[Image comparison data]
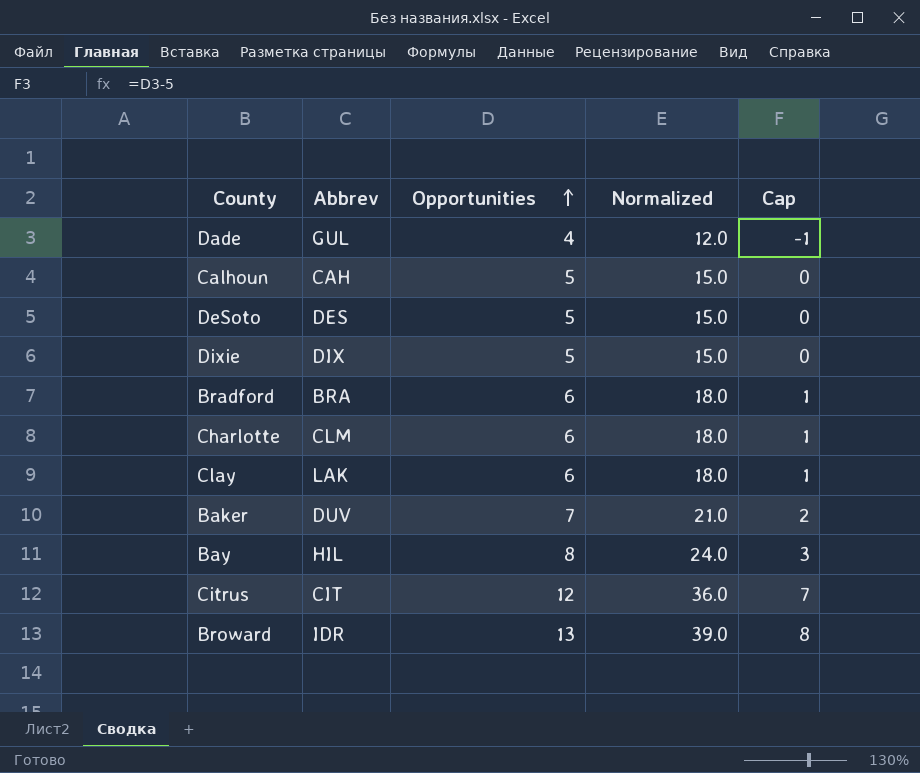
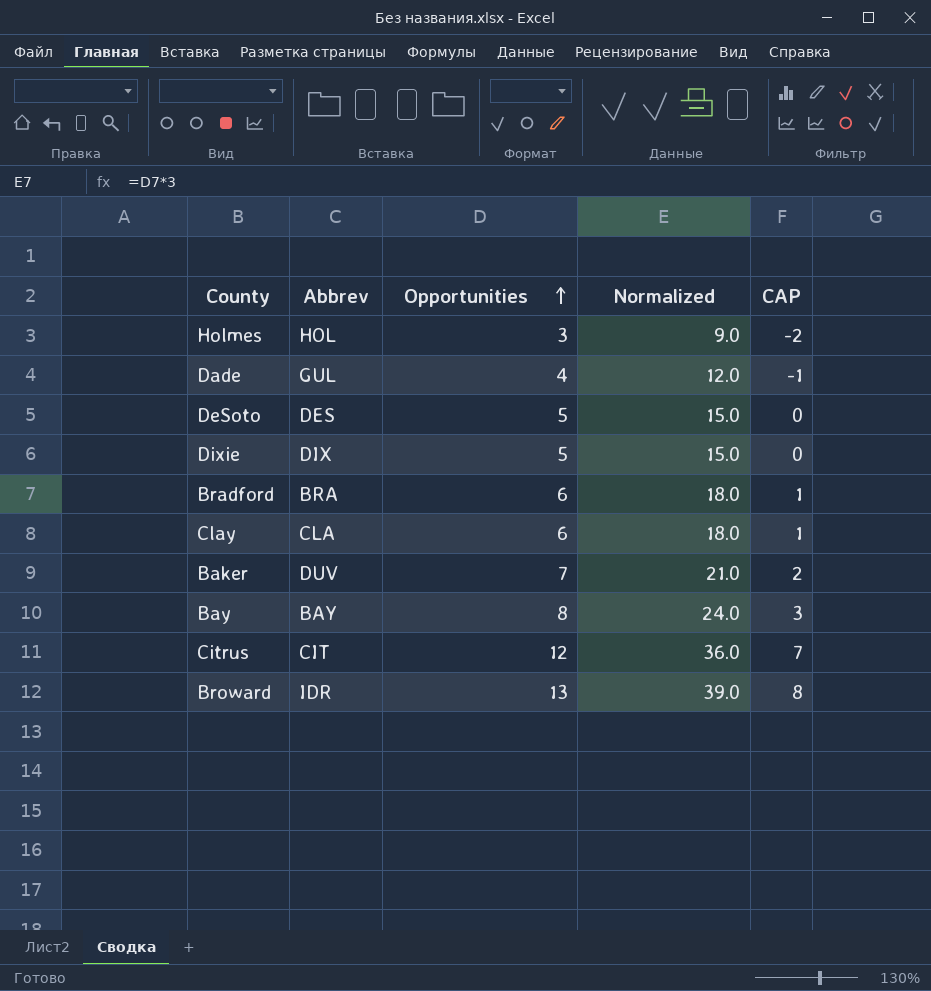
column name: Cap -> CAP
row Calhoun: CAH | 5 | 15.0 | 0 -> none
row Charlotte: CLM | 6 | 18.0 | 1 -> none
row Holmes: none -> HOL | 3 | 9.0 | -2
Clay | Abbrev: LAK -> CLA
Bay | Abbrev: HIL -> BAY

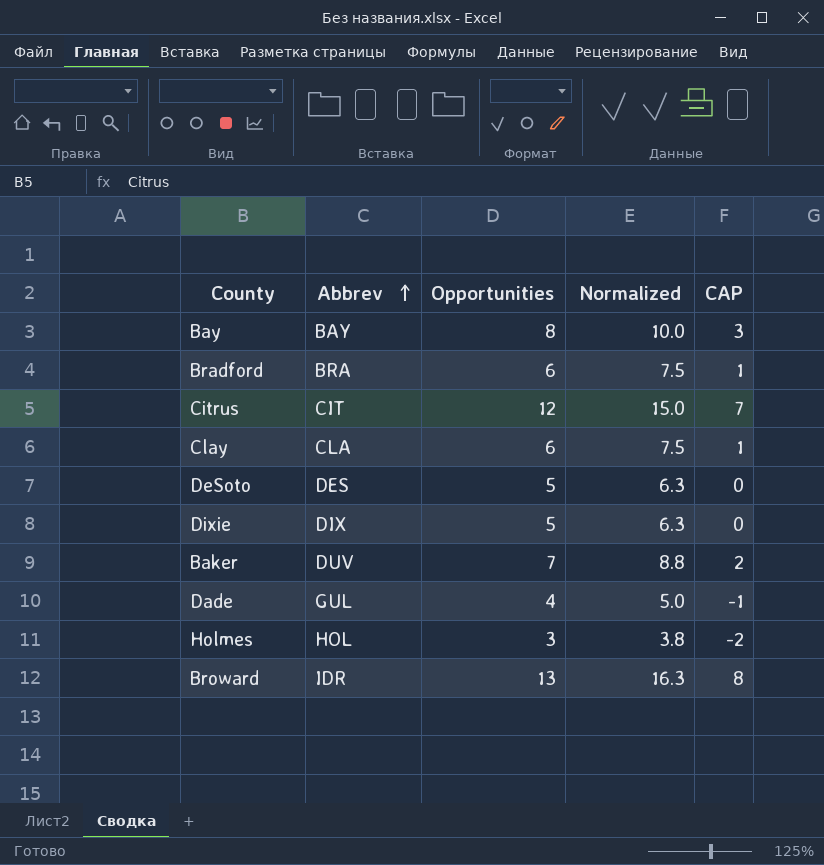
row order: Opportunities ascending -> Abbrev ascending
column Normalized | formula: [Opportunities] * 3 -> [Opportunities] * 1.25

▶ _Task description_
Without the pictures, copy all of the entries exactly as they appear.

▶ _Solution below_
column name: Cap -> CAP
row Calhoun: CAH | 5 | 15.0 | 0 -> none
row Charlotte: CLM | 6 | 18.0 | 1 -> none
row Holmes: none -> HOL | 3 | 9.0 | -2
Clay | Abbrev: LAK -> CLA
Bay | Abbrev: HIL -> BAY

row order: Opportunities ascending -> Abbrev ascending
column Normalized | formula: [Opportunities] * 3 -> [Opportunities] * 1.25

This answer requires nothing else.